The U.S. Equal Employment Opportunity Commission

Questions and Answers About the Association Provision of the Americans with Disabilities Act

Notice Concerning The Americans With Disabilities Act Amendments Act Of 2008

The Americans with Disabilities Act (ADA) Amendments Act of 2008 was signed into law on September 25, 2008 and becomes effective January 1, 2009. Because this law makes several significant changes, including changes to the definition of the term "disability," the EEOC will be evaluating the impact of these changes on this document and other publications. See the list of specific changes to the ADA made by the ADA Amendments Act.

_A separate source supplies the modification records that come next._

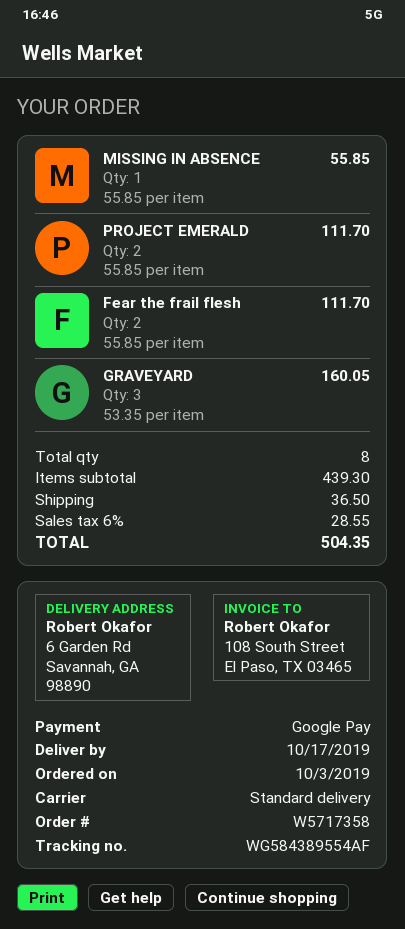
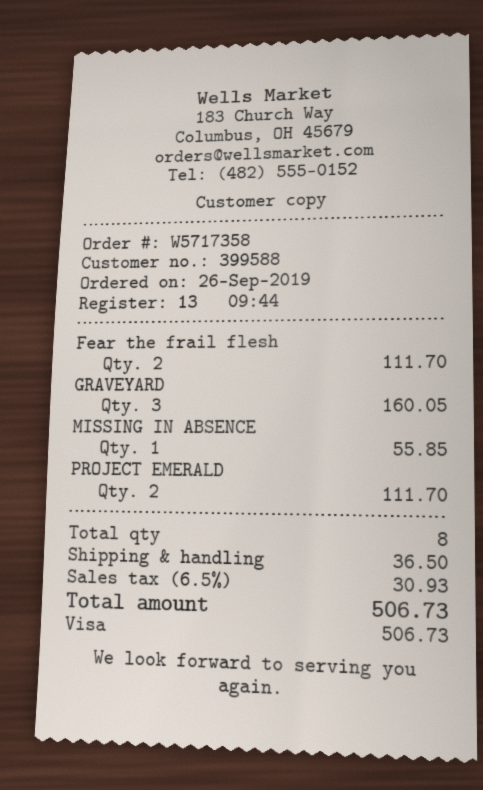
order date: 2019-10-03 -> 2019-09-26
payment method: Google Pay -> Visa
tax: 6% = 28.55 -> 6.5% = 30.93
total: 504.35 -> 506.73

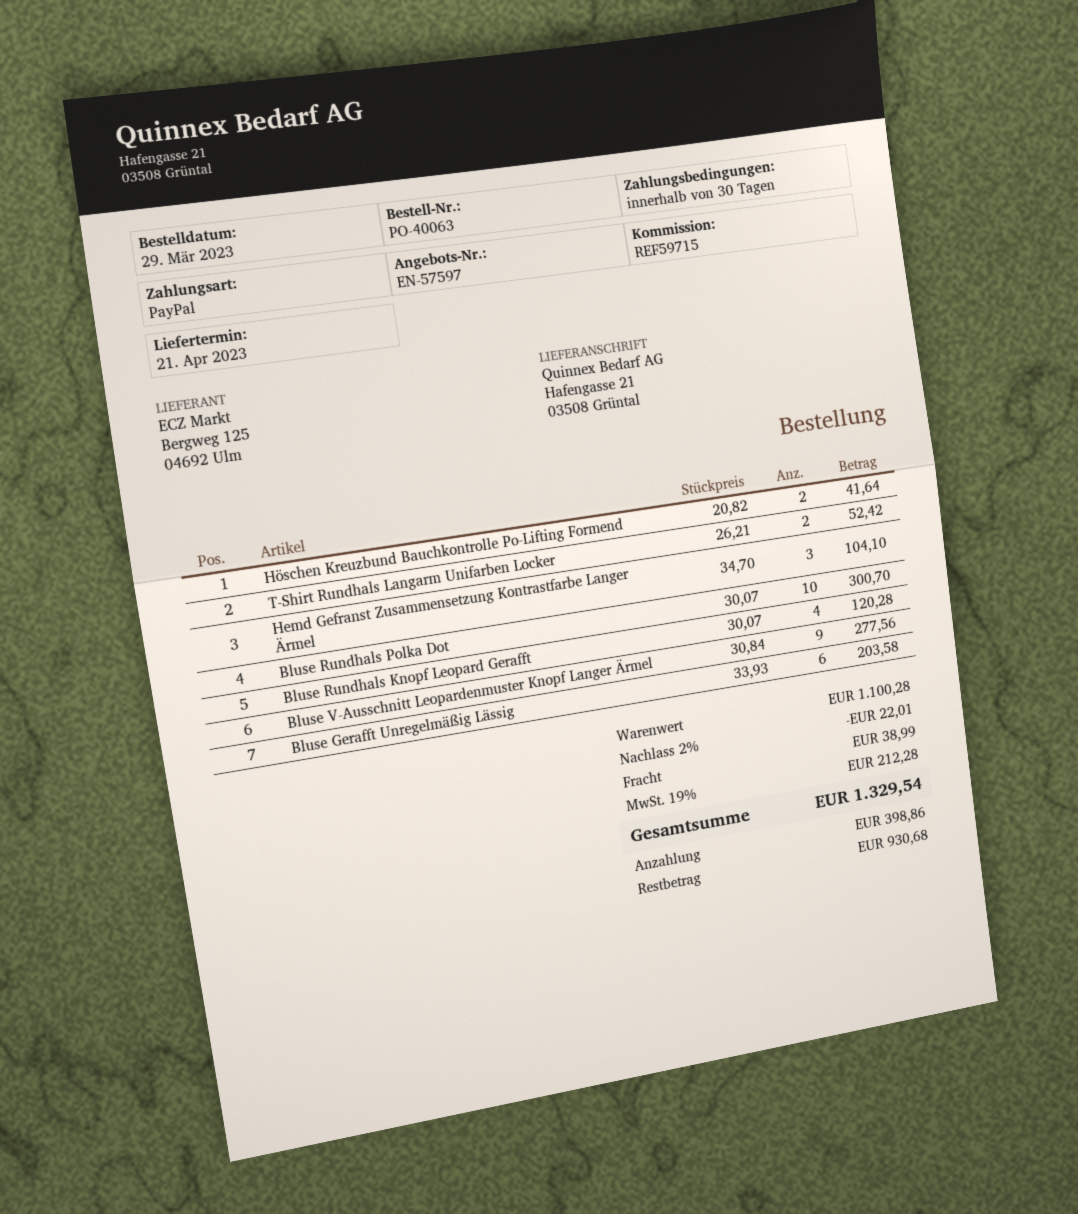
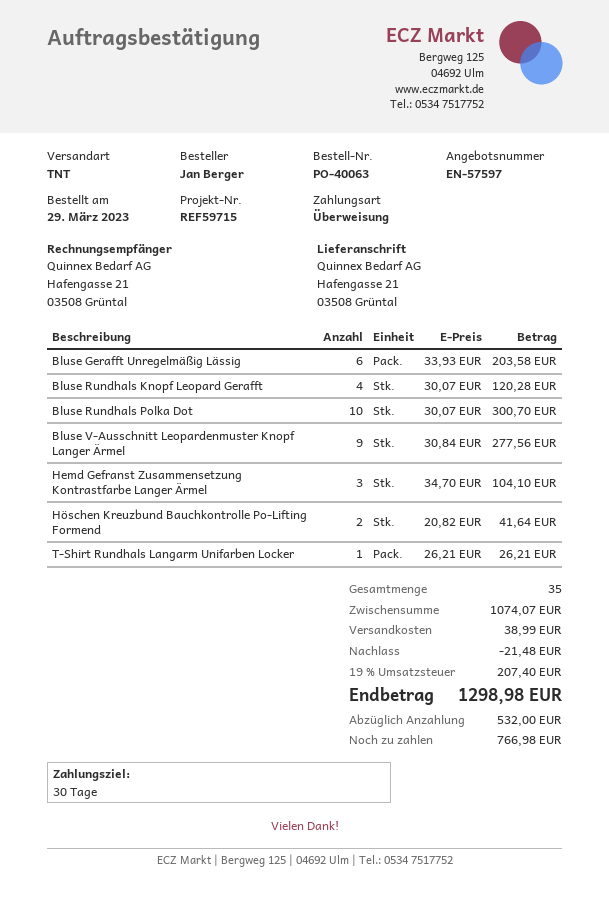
payment method: PayPal -> bank transfer
T-Shirt Rundhals Langarm Unifarben Locker: 2 x 26.21 = 52.42 -> 1 x 26.21 = 26.21
subtotal: 1100.28 -> 1074.07
discount: 22.01 -> 21.48
tax: 19% = 212.28 -> 19% = 207.40
total: 1329.54 -> 1298.98
deposit: 398.86 -> 532.00
balance: 930.68 -> 766.98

The Americans with Disabilities Act (ADA) is a federal law that prohibits discrimination on the basis of disability.  Title I of the ADA makes it unlawful for any employer with 15 or more employees (including a state or local government employer) to discriminate against a qualified applicant or employee because of a disability in any aspect of employment.  In addition to protecting qualified applicants and employees with disabilities from employment discrimination, one ADA provision – the "association" provision -- protects applicants and employees from discrimination based on their relationship or association with an individual with a disability, whether or not the applicant or employee has a disability.[1] 

The purpose of the association provision is to prevent employers from taking adverse actions based on unfounded stereotypes and assumptions about individuals who associate with people who have disabilities.  Thus, it makes unlawful actions such as refusing to hire an individual who has a child with a disability based on an assumption that the applicant will be away from work excessively or be otherwise unreliable, firing an employee who works with people who are HIV-positive or have AIDS based on the assumption that the employee will contract the disease, or denying an employee health care coverage available to others because of the disability of an employee's dependent.  This document explains the requirements of the ADA's association provision and provides examples of how it applies to these and other employment situations.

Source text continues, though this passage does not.